◆ **Data**
# # #

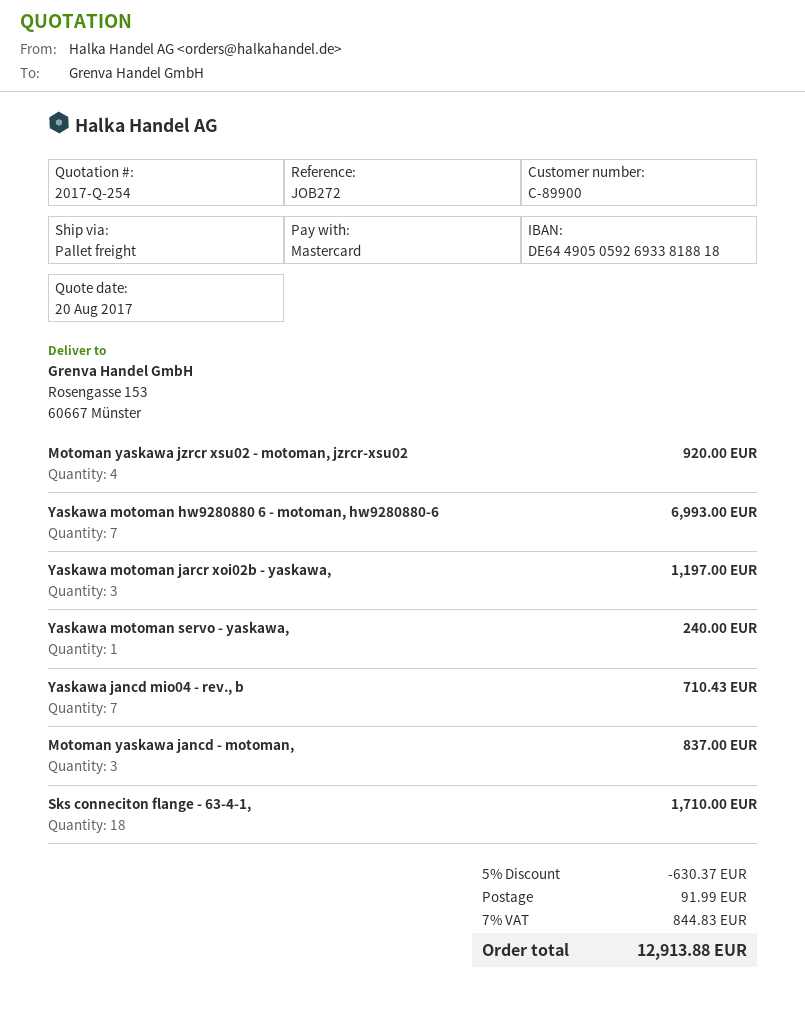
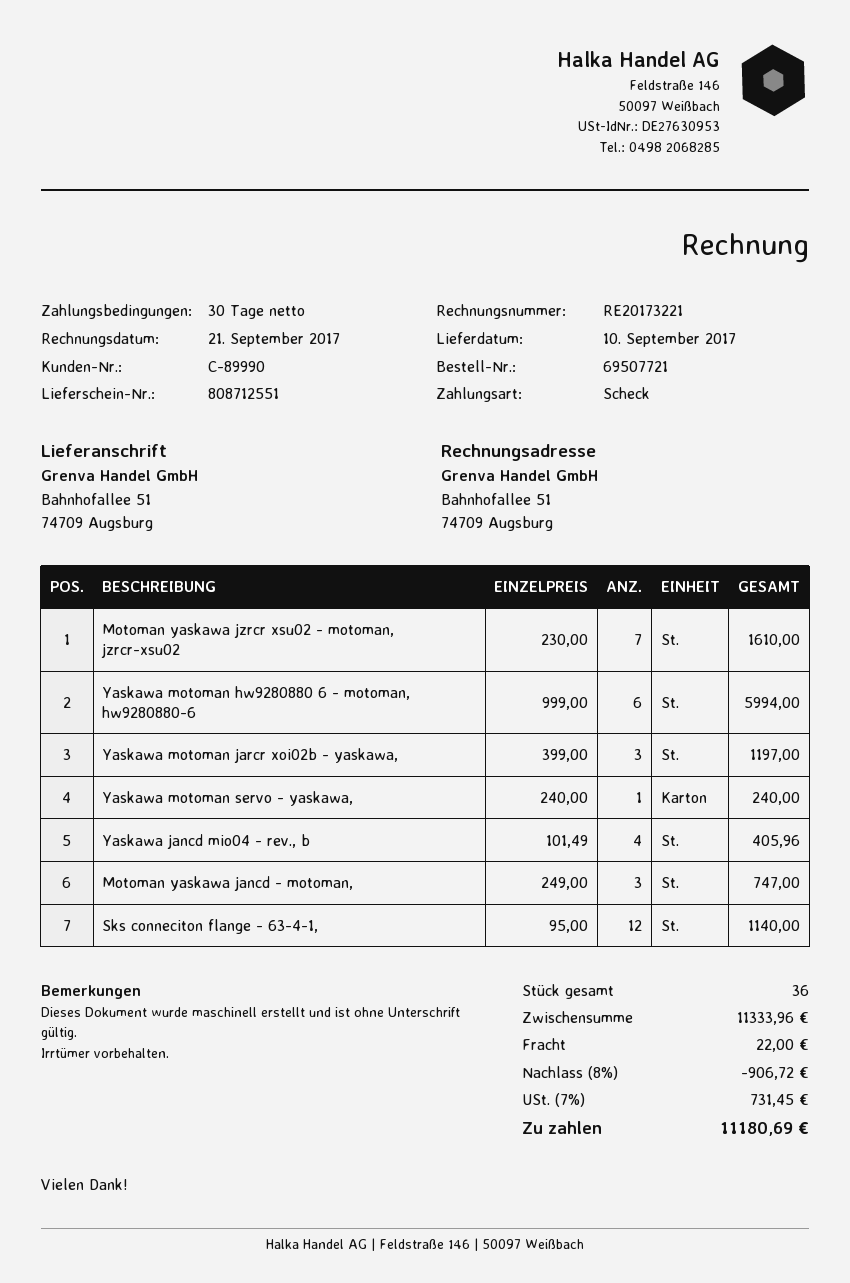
customer number: C-89900 -> C-89990
payment method: Mastercard -> cheque
ship to: Rosengasse 153, 60667 Münster -> Bahnhofallee 51, 74709 Augsburg
Motoman yaskawa jzrcr xsu02 - motoman, jzrcr-xsu02: 4 for 920.00 -> 7 for 1610.00
Yaskawa motoman hw9280880 6 - motoman, hw9280880-6: 7 for 6993.00 -> 6 for 5994.00
Yaskawa jancd mio04 - rev., b: 7 for 710.43 -> 4 for 405.96
Motoman yaskawa jancd - motoman,: 3 for 837.00 -> 3 for 747.00
Sks conneciton flange - 63-4-1,: 18 for 1710.00 -> 12 for 1140.00
discount: 5% = 630.37 -> 8% = 906.72
shipping: 91.99 -> 22.00
tax: 7% = 844.83 -> 7% = 731.45
total: 12913.88 -> 11180.69

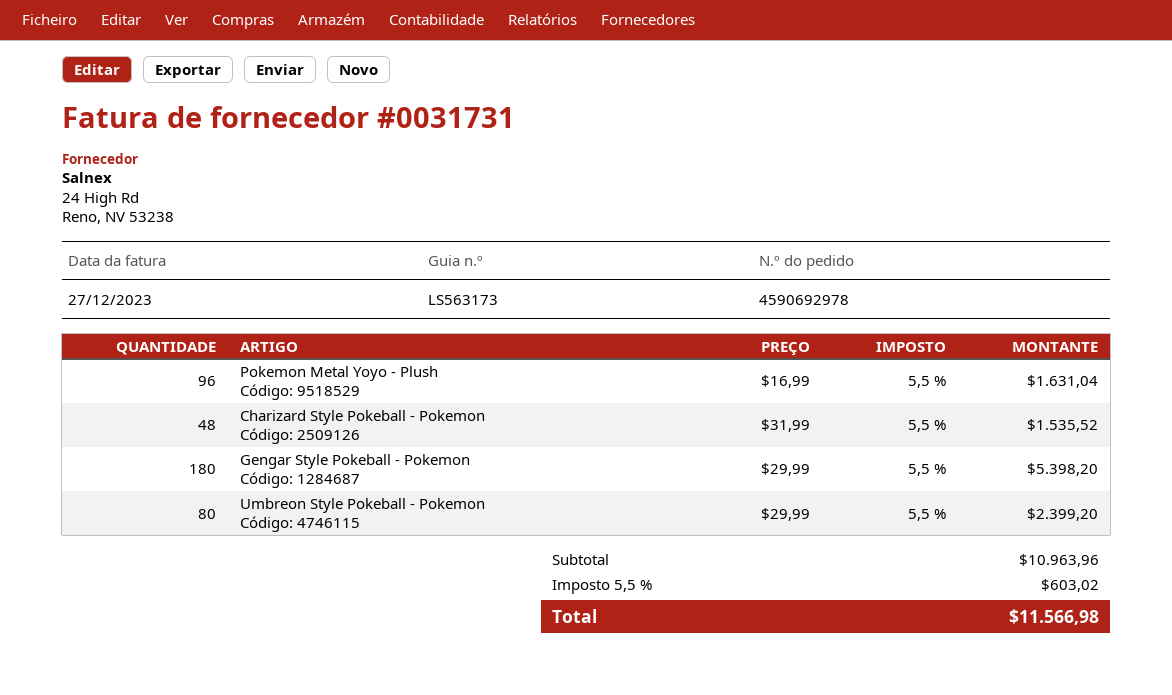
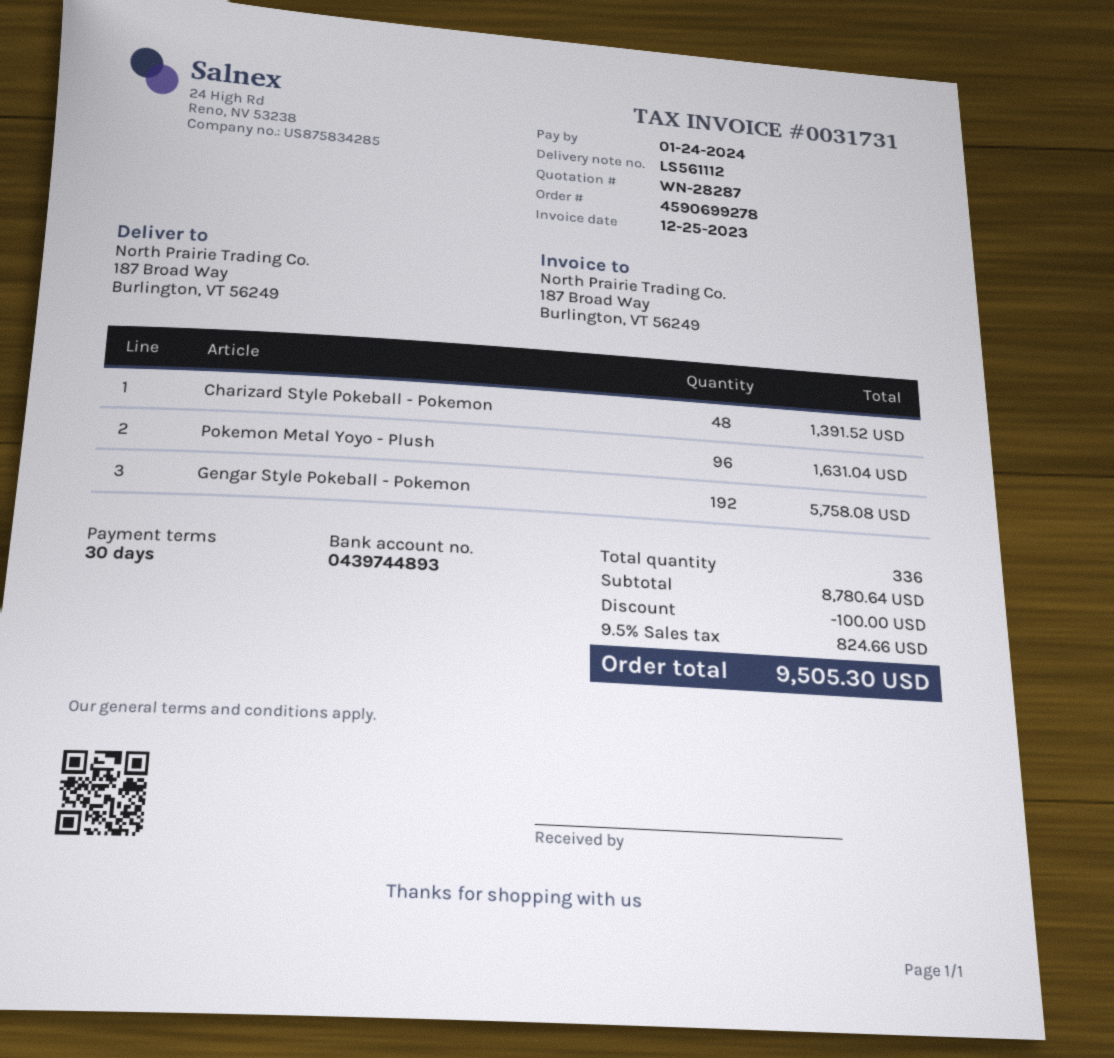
order number: 4590692978 -> 4590699278
delivery note number: LS563173 -> LS561112
invoice date: 2023-12-27 -> 2023-12-25
Charizard Style Pokeball - Pokemon: 48 for 1535.52 -> 48 for 1391.52
Gengar Style Pokeball - Pokemon: 180 for 5398.20 -> 192 for 5758.08
Umbreon Style Pokeball - Pokemon: 80 for 2399.20 -> none
subtotal: 10963.96 -> 8780.64
discount: none -> 100.00
tax: 5.5% = 603.02 -> 9.5% = 824.66
total: 11566.98 -> 9505.30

# # #

◆ **Your assignment**
Beginning with the line that contains "Sks conneciton flange", output every line down to the last line of the entries above exactly as written, apart from the pictures.

◆ **Result of this task**
Sks conneciton flange - 63-4-1,: 18 for 1710.00 -> 12 for 1140.00
discount: 5% = 630.37 -> 8% = 906.72
shipping: 91.99 -> 22.00
tax: 7% = 844.83 -> 7% = 731.45
total: 12913.88 -> 11180.69

order number: 4590692978 -> 4590699278
delivery note number: LS563173 -> LS561112
invoice date: 2023-12-27 -> 2023-12-25
Charizard Style Pokeball - Pokemon: 48 for 1535.52 -> 48 for 1391.52
Gengar Style Pokeball - Pokemon: 180 for 5398.20 -> 192 for 5758.08
Umbreon Style Pokeball - Pokemon: 80 for 2399.20 -> none
subtotal: 10963.96 -> 8780.64
discount: none -> 100.00
tax: 5.5% = 603.02 -> 9.5% = 824.66
total: 11566.98 -> 9505.30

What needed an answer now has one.